Task directions:
Return only the lines of the data below from the line with "[132,520,172,532] looks ->" up to and including the line with "(700, 996) none", exactly as written, with the pictures omitted.
─── Data to examine
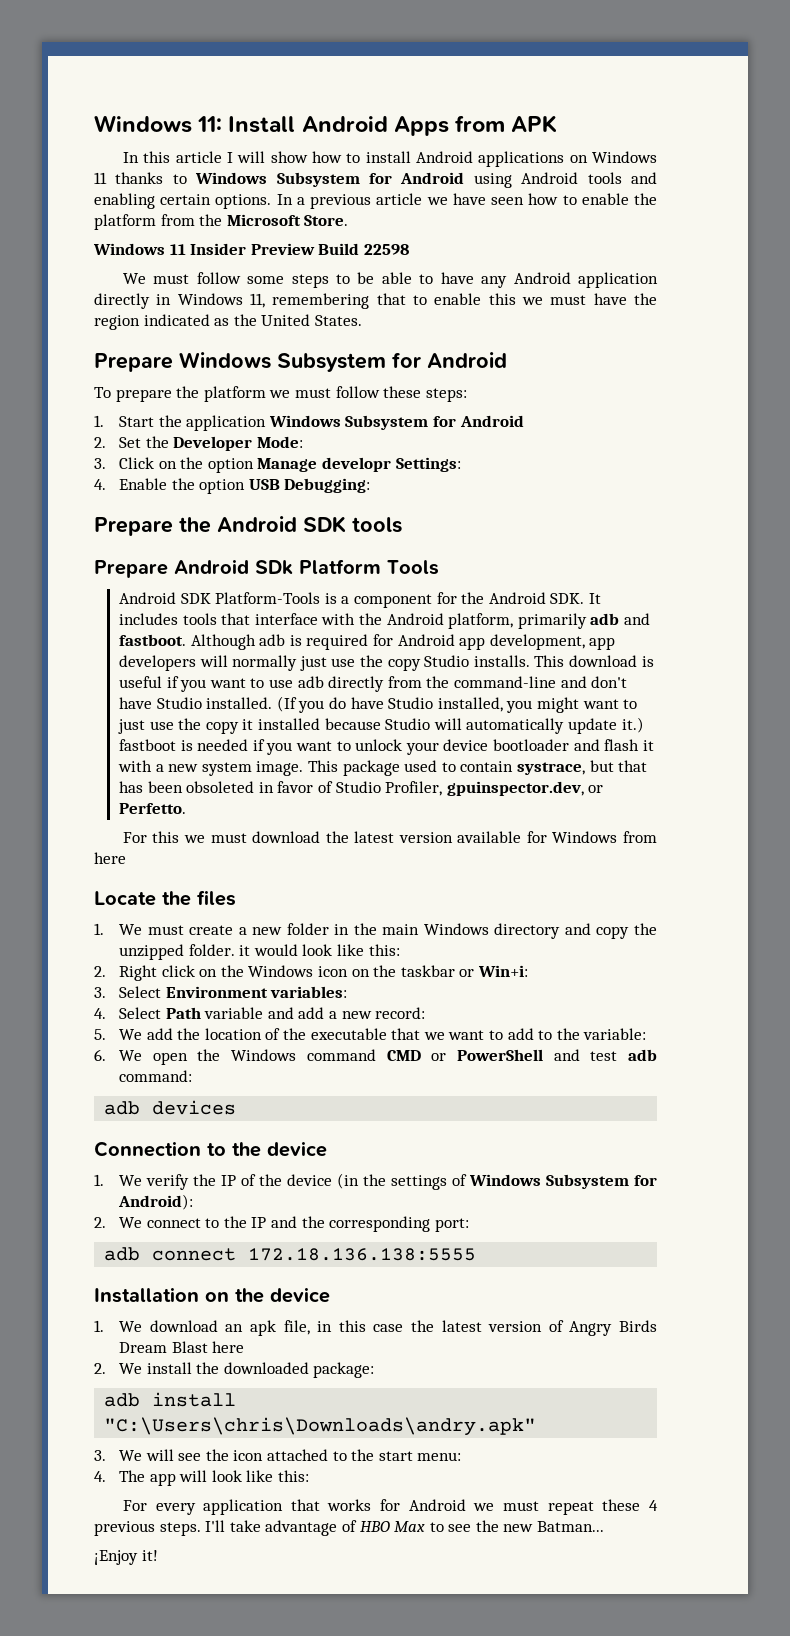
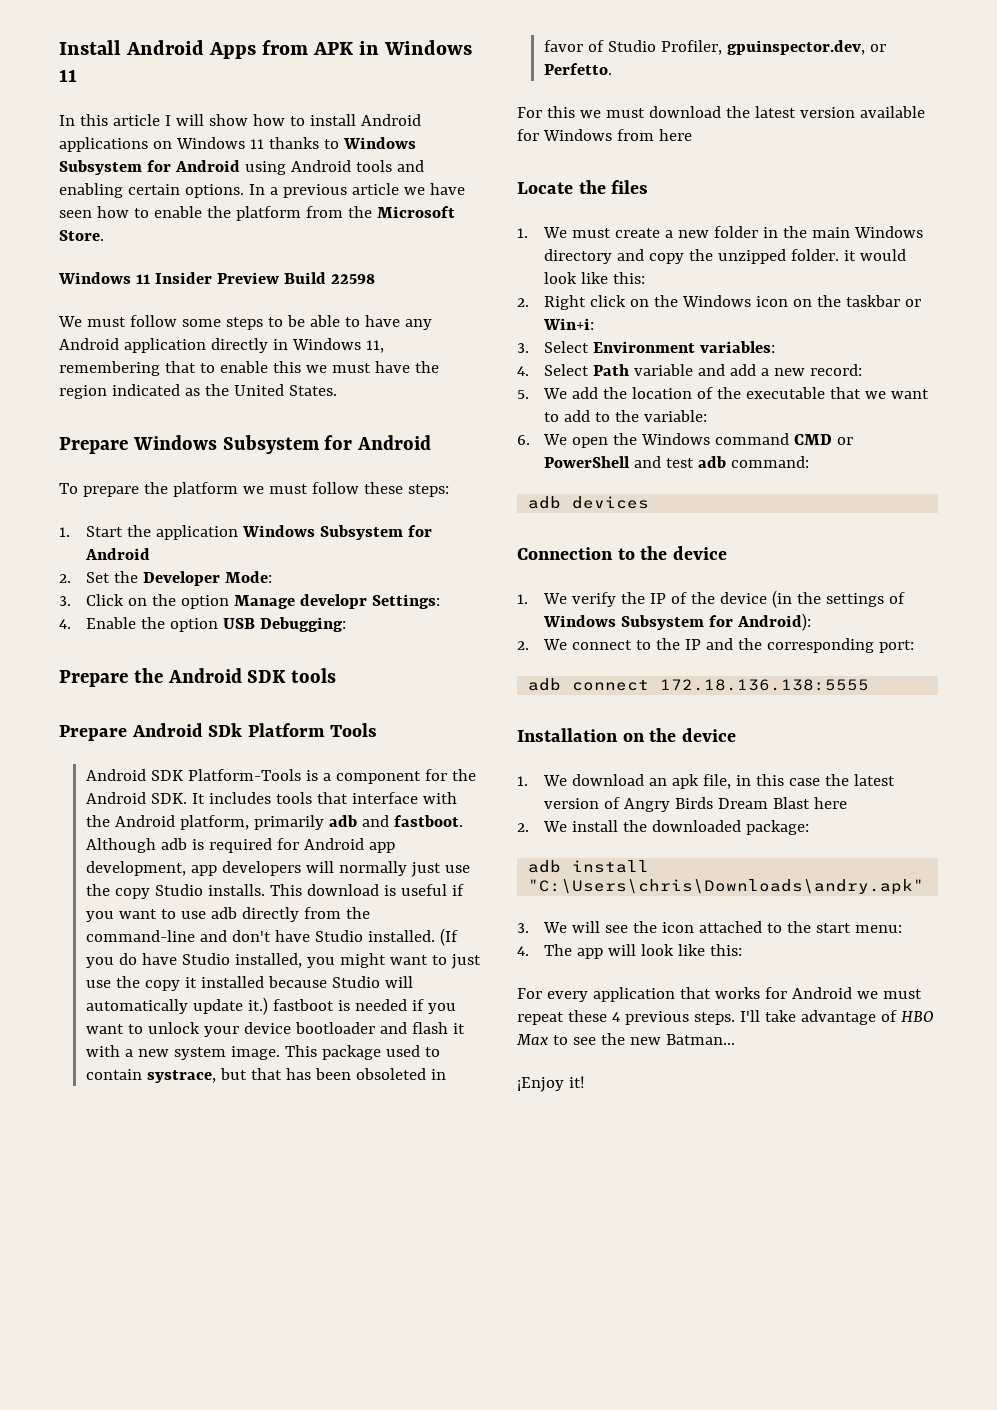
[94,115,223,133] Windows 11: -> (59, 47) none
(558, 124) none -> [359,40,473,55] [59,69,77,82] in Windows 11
──────
─── Data to examine
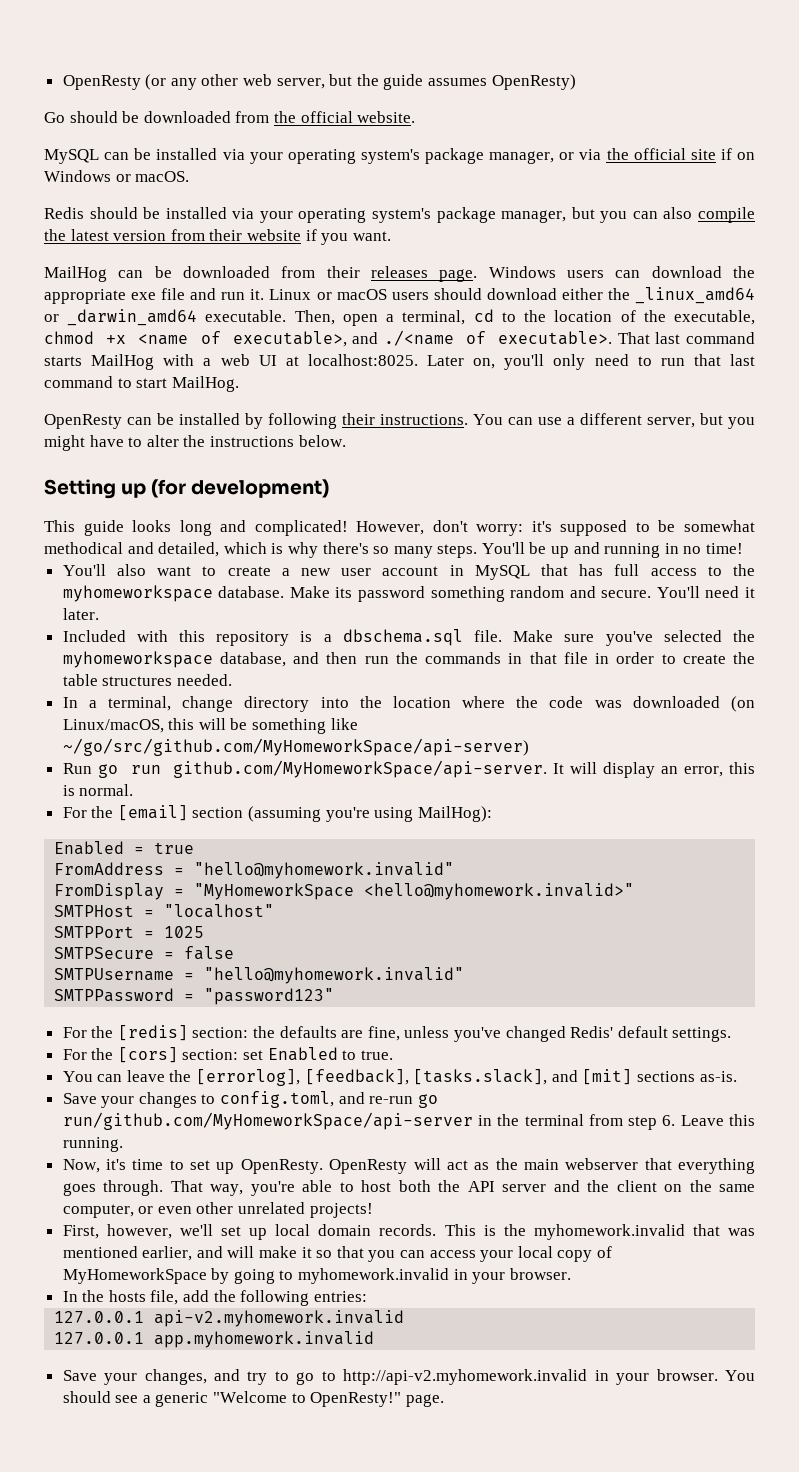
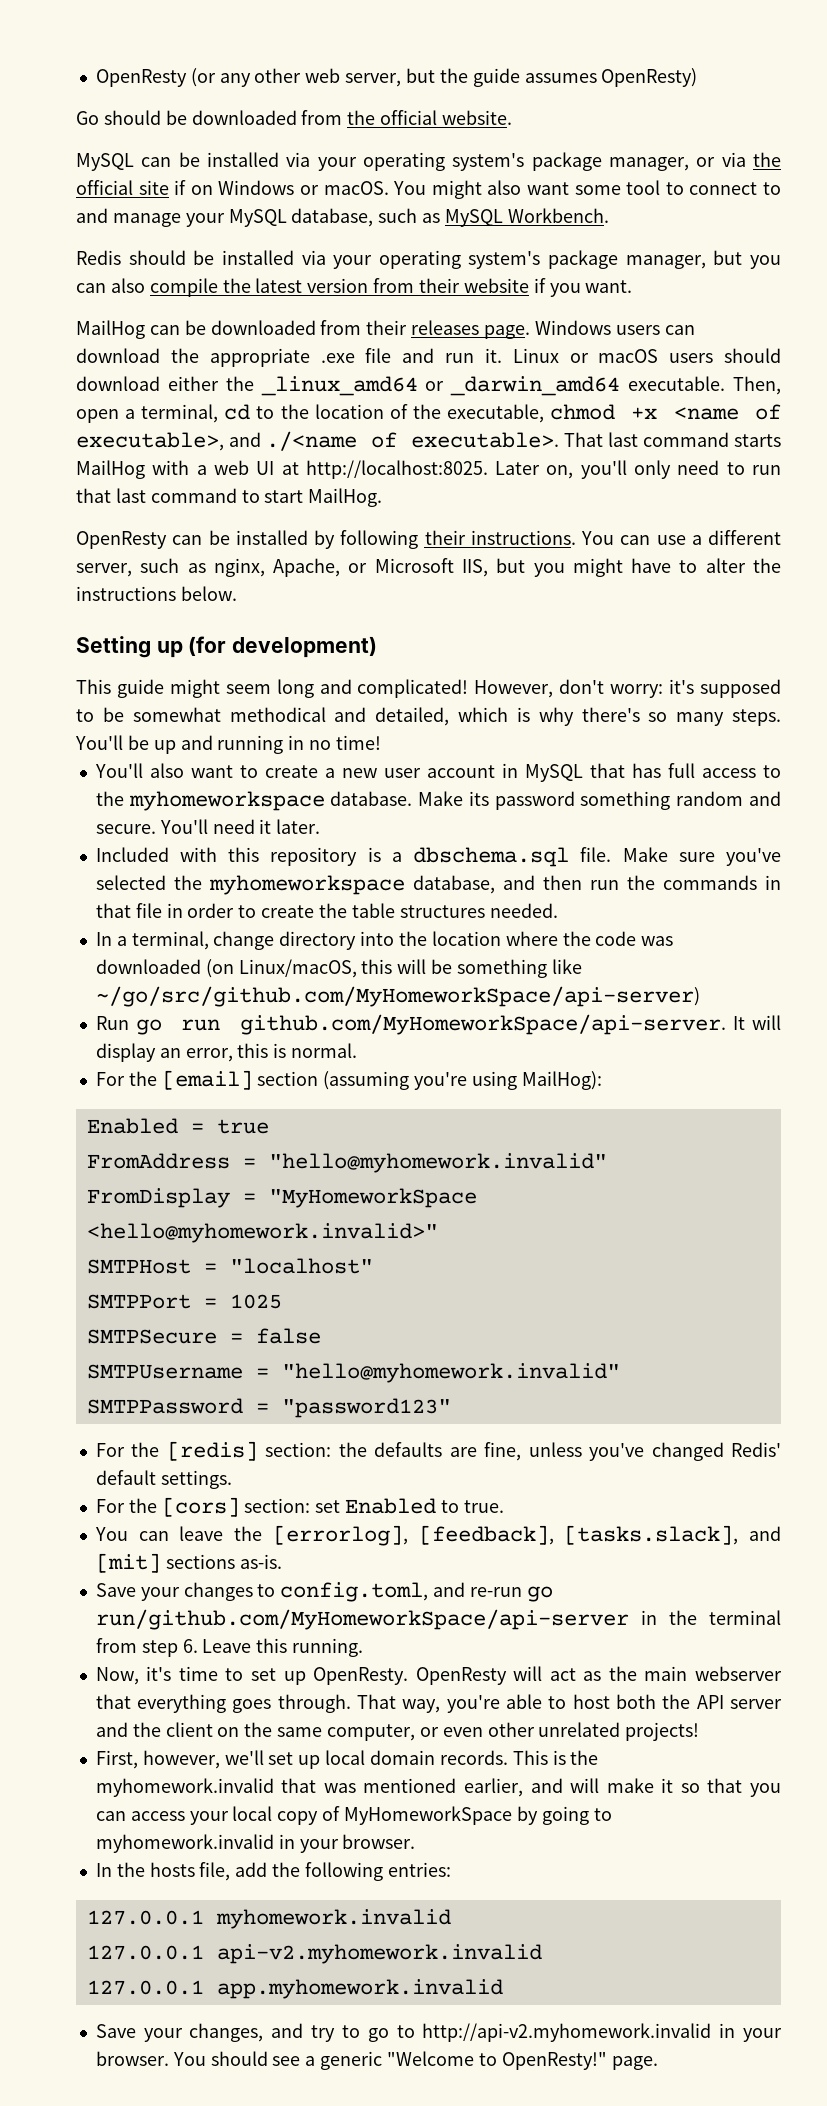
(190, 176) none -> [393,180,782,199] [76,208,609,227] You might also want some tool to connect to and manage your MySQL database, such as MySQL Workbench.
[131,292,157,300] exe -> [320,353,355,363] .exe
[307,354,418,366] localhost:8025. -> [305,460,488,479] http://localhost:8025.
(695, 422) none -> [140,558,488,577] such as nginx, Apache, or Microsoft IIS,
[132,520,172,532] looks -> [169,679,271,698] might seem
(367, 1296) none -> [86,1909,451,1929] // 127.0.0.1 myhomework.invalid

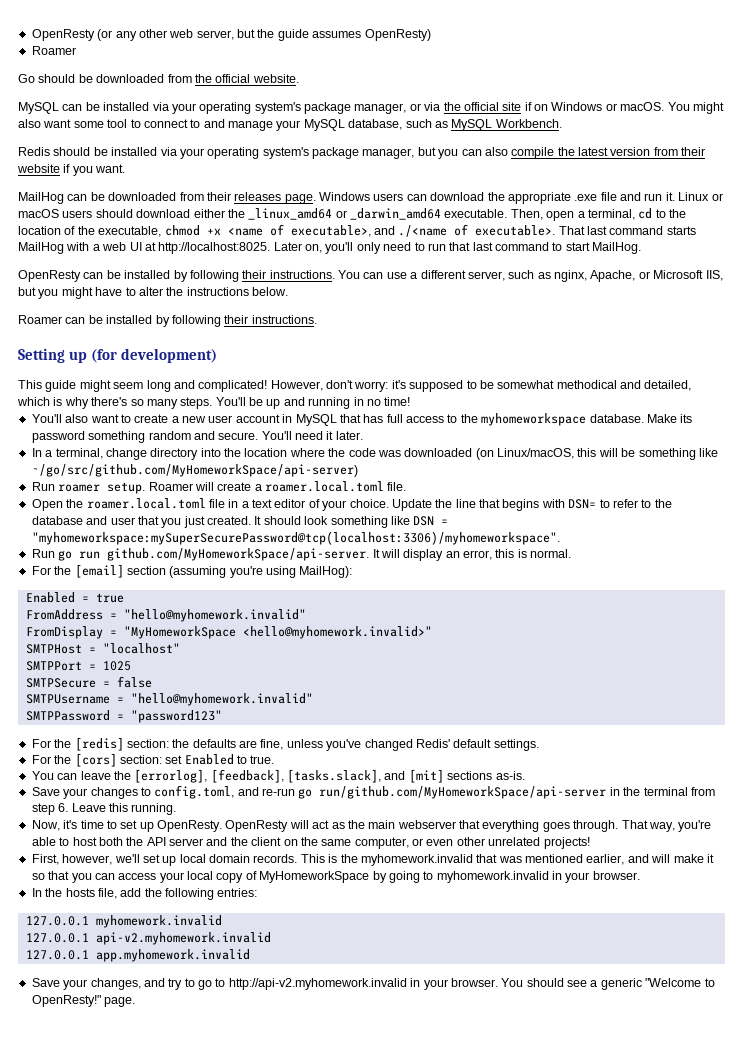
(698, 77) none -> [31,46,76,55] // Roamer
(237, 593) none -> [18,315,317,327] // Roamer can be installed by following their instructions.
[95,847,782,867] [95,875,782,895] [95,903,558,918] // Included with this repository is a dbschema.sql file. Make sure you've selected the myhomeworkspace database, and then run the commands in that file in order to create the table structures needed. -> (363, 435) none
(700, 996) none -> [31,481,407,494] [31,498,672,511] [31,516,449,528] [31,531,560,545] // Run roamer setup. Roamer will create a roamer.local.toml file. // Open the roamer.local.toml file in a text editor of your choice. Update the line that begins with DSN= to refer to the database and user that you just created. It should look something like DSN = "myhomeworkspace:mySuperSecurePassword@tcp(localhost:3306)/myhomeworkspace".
──────
Result below:
[132,520,172,532] looks -> [169,679,271,698] might seem
(367, 1296) none -> [86,1909,451,1929] // 127.0.0.1 myhomework.invalid

(698, 77) none -> [31,46,76,55] // Roamer
(237, 593) none -> [18,315,317,327] // Roamer can be installed by following their instructions.
[95,847,782,867] [95,875,782,895] [95,903,558,918] // Included with this repository is a dbschema.sql file. Make sure you've selected the myhomeworkspace database, and then run the commands in that file in order to create the table structures needed. -> (363, 435) none
(700, 996) none -> [31,481,407,494] [31,498,672,511] [31,516,449,528] [31,531,560,545] // Run roamer setup. Roamer will create a roamer.local.toml file. // Open the roamer.local.toml file in a text editor of your choice. Update the line that begins with DSN= to refer to the database and user that you just created. It should look something like DSN = "myhomeworkspace:mySuperSecurePassword@tcp(localhost:3306)/myhomeworkspace".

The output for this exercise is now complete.